Il reddito di cittadinanza riuscirà a collegare sussidio e politiche attive? Essendo una misura universale, assorbirà Naspi, assegno di ricollocazione, Garanzia giovani? In quanto tempo i centri per l’impiego saranno messi nelle condizioni di poter assolvere alle nuove funzioni? Con il reddito di cittadinanza non si compie un’inversione a U rispetto alle recenti esperienze di politiche attive, tornando a puntare con forza su scelte assistenzialistiche?
A queste, e ad altre domande, poste all’inizio da Claudio Negro (Fondazione Anna Kuliscioff), ha cercato di rispondere un panel di qualificati addetti ai lavori chiamati a raccolta, a Milano, presso il Palazzo del Lavoro, da Gi Group, prima multinazionale italiana nei servizi per il lavoro.
“È positivo – ha esordito Gianni Bocchieri, direttore generale dell’assessorato Istruzione formazione lavoro di Regione Lombardia – che il Governo abbia deciso di potenziare i Centri per l’impiego, mettendo sul tavolo un miliardo di euro, da utilizzare non solo per nuove assunzioni ma anche per altre forme di potenziamento, e altrettanto positivo è il fatto che non ci sia l’intenzione di non coinvolgere i soggetti privati”. Detto questo, però, anche Bocchieri ha sollevato una serie di questioni: “Come concretamente il reddito di cittadinanza si collegherà alle politiche attive? E con la Naspi, che ha un meccanismo a scalare? Il reddito di cittadinanza coesisterà con il Rei? E sul tema della condizionalità: si obbligheranno le imprese alla comunicazione delle vacancies? Sono tutti punti ancora da chiarire”.

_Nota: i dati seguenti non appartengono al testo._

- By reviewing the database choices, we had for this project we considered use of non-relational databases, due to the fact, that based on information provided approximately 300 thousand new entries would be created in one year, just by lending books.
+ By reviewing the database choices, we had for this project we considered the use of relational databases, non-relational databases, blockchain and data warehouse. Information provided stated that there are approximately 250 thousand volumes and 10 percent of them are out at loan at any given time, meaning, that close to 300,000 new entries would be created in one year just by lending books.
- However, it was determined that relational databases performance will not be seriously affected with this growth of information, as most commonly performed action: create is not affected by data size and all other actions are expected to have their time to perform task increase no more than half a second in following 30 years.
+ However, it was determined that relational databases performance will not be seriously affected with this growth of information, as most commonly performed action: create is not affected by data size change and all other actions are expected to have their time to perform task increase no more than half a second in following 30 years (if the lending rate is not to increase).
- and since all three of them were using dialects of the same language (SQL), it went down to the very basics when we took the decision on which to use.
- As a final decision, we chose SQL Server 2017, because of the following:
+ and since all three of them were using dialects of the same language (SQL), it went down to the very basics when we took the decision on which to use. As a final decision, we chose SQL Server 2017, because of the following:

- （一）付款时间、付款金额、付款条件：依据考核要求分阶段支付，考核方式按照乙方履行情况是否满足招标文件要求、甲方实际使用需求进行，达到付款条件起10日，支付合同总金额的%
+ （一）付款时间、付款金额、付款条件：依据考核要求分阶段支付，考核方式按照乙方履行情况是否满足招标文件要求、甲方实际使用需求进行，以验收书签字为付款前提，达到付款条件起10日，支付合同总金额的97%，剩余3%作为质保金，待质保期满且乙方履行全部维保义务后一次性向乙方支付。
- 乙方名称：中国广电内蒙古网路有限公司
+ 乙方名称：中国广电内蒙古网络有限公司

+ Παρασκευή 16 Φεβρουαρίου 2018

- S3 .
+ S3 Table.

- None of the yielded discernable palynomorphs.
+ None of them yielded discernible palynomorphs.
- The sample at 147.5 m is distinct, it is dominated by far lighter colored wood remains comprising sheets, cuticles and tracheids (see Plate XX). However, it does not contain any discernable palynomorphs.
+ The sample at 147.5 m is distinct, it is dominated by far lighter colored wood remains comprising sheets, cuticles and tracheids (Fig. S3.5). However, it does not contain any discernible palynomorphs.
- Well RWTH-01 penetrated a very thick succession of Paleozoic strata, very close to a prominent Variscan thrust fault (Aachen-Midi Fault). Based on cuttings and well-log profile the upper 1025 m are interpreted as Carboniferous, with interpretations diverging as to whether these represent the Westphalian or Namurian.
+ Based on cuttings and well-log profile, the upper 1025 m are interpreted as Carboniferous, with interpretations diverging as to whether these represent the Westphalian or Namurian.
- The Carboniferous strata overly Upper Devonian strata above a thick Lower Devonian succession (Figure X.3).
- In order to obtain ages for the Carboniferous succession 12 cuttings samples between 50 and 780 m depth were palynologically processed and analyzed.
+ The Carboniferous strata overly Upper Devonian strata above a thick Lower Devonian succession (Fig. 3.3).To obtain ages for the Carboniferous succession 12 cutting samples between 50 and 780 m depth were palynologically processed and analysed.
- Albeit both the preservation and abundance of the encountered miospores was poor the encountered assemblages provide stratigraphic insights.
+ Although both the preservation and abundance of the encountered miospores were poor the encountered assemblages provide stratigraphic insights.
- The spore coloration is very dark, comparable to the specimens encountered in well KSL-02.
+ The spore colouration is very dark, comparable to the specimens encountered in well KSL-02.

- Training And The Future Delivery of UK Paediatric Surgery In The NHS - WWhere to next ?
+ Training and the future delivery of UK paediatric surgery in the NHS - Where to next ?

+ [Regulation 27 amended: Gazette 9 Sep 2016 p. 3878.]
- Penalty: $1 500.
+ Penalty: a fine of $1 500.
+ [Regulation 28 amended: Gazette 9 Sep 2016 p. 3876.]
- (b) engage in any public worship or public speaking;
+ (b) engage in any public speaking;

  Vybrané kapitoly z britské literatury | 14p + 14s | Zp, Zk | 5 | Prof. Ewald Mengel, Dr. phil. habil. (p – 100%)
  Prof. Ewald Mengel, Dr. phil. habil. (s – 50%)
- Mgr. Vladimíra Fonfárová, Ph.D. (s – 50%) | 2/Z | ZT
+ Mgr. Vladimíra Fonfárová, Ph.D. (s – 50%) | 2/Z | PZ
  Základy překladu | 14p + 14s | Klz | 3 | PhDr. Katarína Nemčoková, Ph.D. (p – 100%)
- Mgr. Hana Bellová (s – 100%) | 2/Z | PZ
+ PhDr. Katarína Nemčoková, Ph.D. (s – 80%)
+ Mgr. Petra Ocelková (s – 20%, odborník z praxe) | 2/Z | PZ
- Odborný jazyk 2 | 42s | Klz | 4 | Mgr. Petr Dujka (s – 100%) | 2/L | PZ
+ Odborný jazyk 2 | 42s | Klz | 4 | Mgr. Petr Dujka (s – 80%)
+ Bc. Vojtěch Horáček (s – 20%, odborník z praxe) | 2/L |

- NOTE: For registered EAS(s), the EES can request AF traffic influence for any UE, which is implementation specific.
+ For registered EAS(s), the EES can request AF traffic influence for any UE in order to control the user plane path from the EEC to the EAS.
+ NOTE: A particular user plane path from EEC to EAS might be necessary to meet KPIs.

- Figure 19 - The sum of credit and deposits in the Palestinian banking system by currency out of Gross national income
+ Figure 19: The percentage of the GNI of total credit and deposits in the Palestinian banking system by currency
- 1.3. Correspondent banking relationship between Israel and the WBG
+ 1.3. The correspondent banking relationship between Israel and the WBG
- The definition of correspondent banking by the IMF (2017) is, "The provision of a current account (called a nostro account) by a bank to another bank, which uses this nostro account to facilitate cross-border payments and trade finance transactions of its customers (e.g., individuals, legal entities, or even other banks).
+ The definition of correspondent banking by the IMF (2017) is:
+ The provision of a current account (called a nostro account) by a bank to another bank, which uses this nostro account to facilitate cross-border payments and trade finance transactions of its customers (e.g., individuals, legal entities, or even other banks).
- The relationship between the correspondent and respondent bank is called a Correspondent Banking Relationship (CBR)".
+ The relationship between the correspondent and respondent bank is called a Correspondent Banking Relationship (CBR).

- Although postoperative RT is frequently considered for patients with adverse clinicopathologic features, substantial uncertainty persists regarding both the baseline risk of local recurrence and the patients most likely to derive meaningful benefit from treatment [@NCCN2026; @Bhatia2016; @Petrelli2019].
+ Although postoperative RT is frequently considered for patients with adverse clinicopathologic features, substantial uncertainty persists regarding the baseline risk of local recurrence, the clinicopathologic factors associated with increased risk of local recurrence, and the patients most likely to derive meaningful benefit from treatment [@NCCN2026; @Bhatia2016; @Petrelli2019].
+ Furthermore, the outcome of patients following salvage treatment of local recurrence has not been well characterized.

Alberto Brambilla, presidente del centro studi e ricerche Itinerari Previdenziali, ha subito posto l’accento sul fatto che l’Italia da vent’anni è fanalino di coda in Europa per tassi di crescita e di occupazione. E ne ha individuato la ragione nel fatto che in Italia “continuiamo a commiserarci e a fare solo politiche assistenzialistiche: ogni nuovo governo che arriva provvede ad aggiungere una nuova tessera. Così abbiamo creato una sorta di Pantheon dell’assistenza”. Invece il problema principale del nostro Paese “è la macchina, che non funziona”. E ha citato i casi dell’Anagrafe dei pensionati, dell’Anagrafe dei lavoratori attivi e dell’Anagrafe dell’assistenza, tutti progetti abbandonati nei cassetti. Morale: “Per fare sviluppo non spendiamo niente e ora torniamo con forza a fare ancora assistenza”.
“È un ritorno al passato, alle dinamiche degli anni Settanta e Ottanta” ha spiegato nel suo intervento Maurizio Del Conte, presidente dell’Anpal (Agenzia nazionale per politiche attive del lavoro). “Con il reddito di cittadinanza il lavoro passa in secondo piano, perché il fine dichiarato è mobilitare il tesoretto degli italiani: si spende in tasse che poi tornano in termini di puro assistenzialismo”. Secondo Del Conte, “sarà molto difficile che entro la prossima primavera si realizzerà il rilancio dei Centri per l’impiego: i fondi arriveranno a inizio 2019, poi ci sarà da fare il piano per il riparto, condividerlo con le Regioni, bandire i concorsi: un’operazione complicatissima, che comunque va fatta”. Quanto al miliardo di fondi per il loro rilancio, Del Conte auspica che venga utilizzato “per rafforzare la parte infrastrutturale prima della stessa dotazione organica e della loro riqualificazione, tenendo presente che i dipendenti dei centri per l’impiego vanno formati, non esiste il profilo professionale specifico”.
Per Marco Leonardi, docente di Economia politica all’Università Statale di Milano e consigliere economico di Renzi su Jobs Act, Anpal, Rei e welfare aziendale, “abbiamo sì commesso degli errori, ma almeno un disegno chiaro ce l’avevamo, oggi con il reddito di cittadinanza, una forma di assistenza passiva, non creiamo nessun legame con le politiche attive”.
Sul fatto che il reddito di cittadinanza, che è “una misura distributiva”, non abbia legami con le politiche attive ha concordato anche Antonio Bonardo, responsabile politiche attive di Assolavoro, che ha aggiunto: “Oggi non si parla di scuola, di formazione, di competenze, di capitale umano: tutti temi strategici e decisivi per consentire all’Italia di restare nell’arena del G7”. E Bonardo ha concluso ricordando l’esperienza positiva della Lombardia: “La politica di sussidiarietà adottata dalla Regione è la strada maestra per avere soggetti forti ed efficienti nel fornire servizi migliori ai cittadini, i quali presso le agenzie per il lavoro sanno di trovare le politiche attive sempre funzionanti”.